Defendants violated the ADA because they failed to accommodate his disability through less invasive treatments for his HS. Id. Stallion also re-asserted his Section 1983 claim, alleging that Defendants violated his constitutional right to bodily integrity. Id. On April 24, 2025, Defendants filed Supplemental Motions to Dismiss in response to Stallion’s Amended Complaint. [docs. #22, 23]. SFMC re-asserted that Stallion had not alleged facts sufficient to state a claim in either the Complaint or Amended Complaint. [doc. #22]. SFMC also asserted that Stallion had voluntarily dismissed any state law claims in a motion attached as an exhibit to his Amended Complaint. Id. Bakeer also reasserted his arguments as to the federal law claims. [doc. #23]. Bakeer additionally argued that Stallion’s state law claims of medical malpractice are premature for failure to exhaust administrative remedies and that both the malpractice claims and general state tort law claims are prescribed. Id. On May 15, 2025, Stallion filed oppositions to the Defendants’ motions to dismiss. [docs. #25, 27]. Defendants did not file reply memoranda.

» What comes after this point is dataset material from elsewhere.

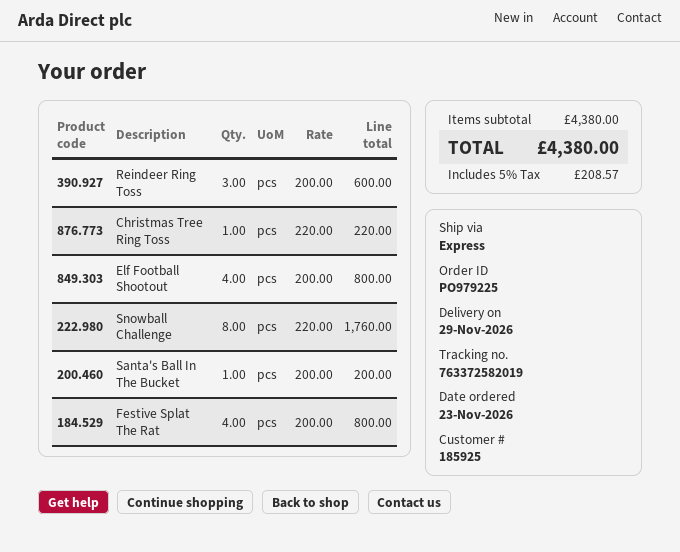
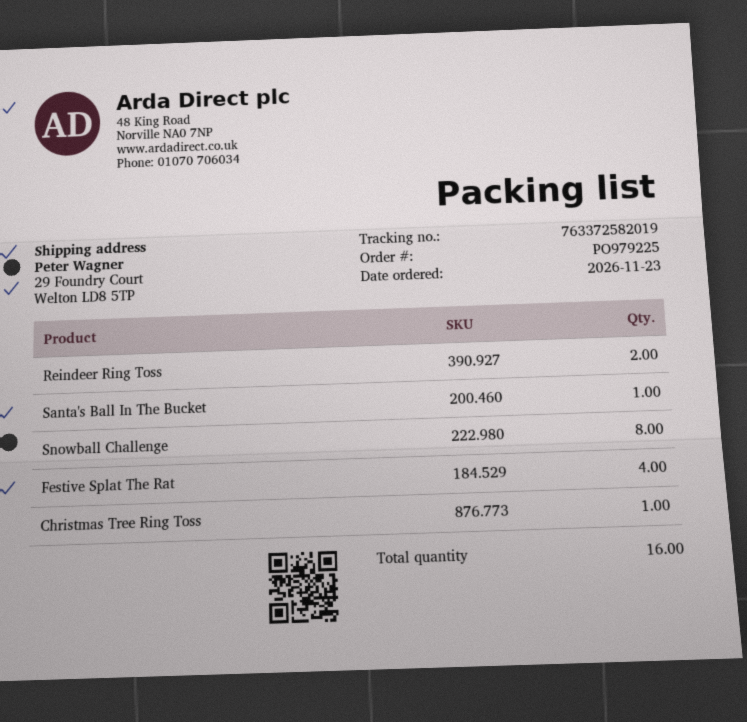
Reindeer Ring Toss: 3 -> 2
Elf Football Shootout: 4 -> none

Accordingly, the matters are now ripe. LAW AND ANALYSIS I. Legal Standard A. Federal Rule of Civil Procedure 12(b)(1) “Federal courts are courts of limited jurisdiction; without jurisdiction conferred by statute, they lack the power to adjudicate claims.” In re FEMA Trailer Formaldehyde Products Liab. Litig. (Mississippi Plaintiffs), 668 F.3d 281, 286 (5th Cir. 2012). A motion to dismiss under Federal Rule of Civil Procedure 12(b)(1) challenges a federal court’s subject matter jurisdiction. FED. R. CIV. P. 12(b)(1). Under Rule 12(b)(1), “[a] case is properly dismissed for lack of subject

matter jurisdiction when the court lacks the statutory or constitutional power to adjudicate the case.” Home Builders Ass’n of Miss., Inc. v. City of Madison, Miss., 143 F.3d 1006, 1010 (5th Cir. 1998) (internal quotation marks and citation omitted). In ruling on a Rule 12(b)(1) motion to dismiss, the court may rely on (1) the complaint alone, presuming the allegations to be true, (2) the complaint supplemented by undisputed facts, or (3) the complaint supplemented by undisputed facts and by the court’s resolution of disputed facts. Den Norske Stats Oljeselskap As v. HeereMac Vof, 241 F.3d 420, 424 (5th Cir. 2001); see also Barrera-Montenegro v. USA & DEA, 74 F.3d 657, 659 (5th Cir. 1996). When examining a factual challenge to subject matter jurisdiction that does not implicate the merits of plaintiff's cause of action, the district court has substantial authority “to weigh the evidence and satisfy itself as to the existence of its power to hear the case.” Garcia v. Copenhaver, Bell & Assocs., 104 F.3d 1256, 1261 (11th Cir. 1997); see also Clark v. Tarrant County, 798 F.2d 736, 741 (5th Cir. 1986). Accordingly, the Court may consider matters outside the pleadings, such as testimony and affidavits. See Garcia, 104 F.3d at 1261. A court’s dismissal of a case for lack of subject matter

jurisdiction is not a decision on the merits, and the dismissal does not necessarily prevent the plaintiff from pursuing the claim in another forum. See Hitt v. City of Pasadena, 561 F.2d 606, 608 (5th Cir. 1977). B. Federal Rule of Civil Procedure 12(b)(6) The Federal Rules of Civil Procedure sanction dismissal where the plaintiff fails “to state a claim upon which relief can be granted.” FED. R. CIV. P. 12(b)(6). A pleading states a claim for relief, inter alia, when it contains a “short and plain statement ... showing that the pleader is entitled to relief ...” FED. R. CIV. P. 8(a)(2). To withstand a motion to dismiss, “a complaint must contain sufficient factual matter,

accepted as true, to ‘state a claim to relief that is plausible on its face.’” Ashcroft v. Iqbal, 556 U.S. 662, 678 (2009) (quoting Bell Atl. Corp. v. Twombly, 550 U.S. 544, 570 (2007)). A claim is facially plausible when it contains sufficient factual content for the court “to draw the reasonable inference that the defendant is liable for the misconduct alleged.” Id.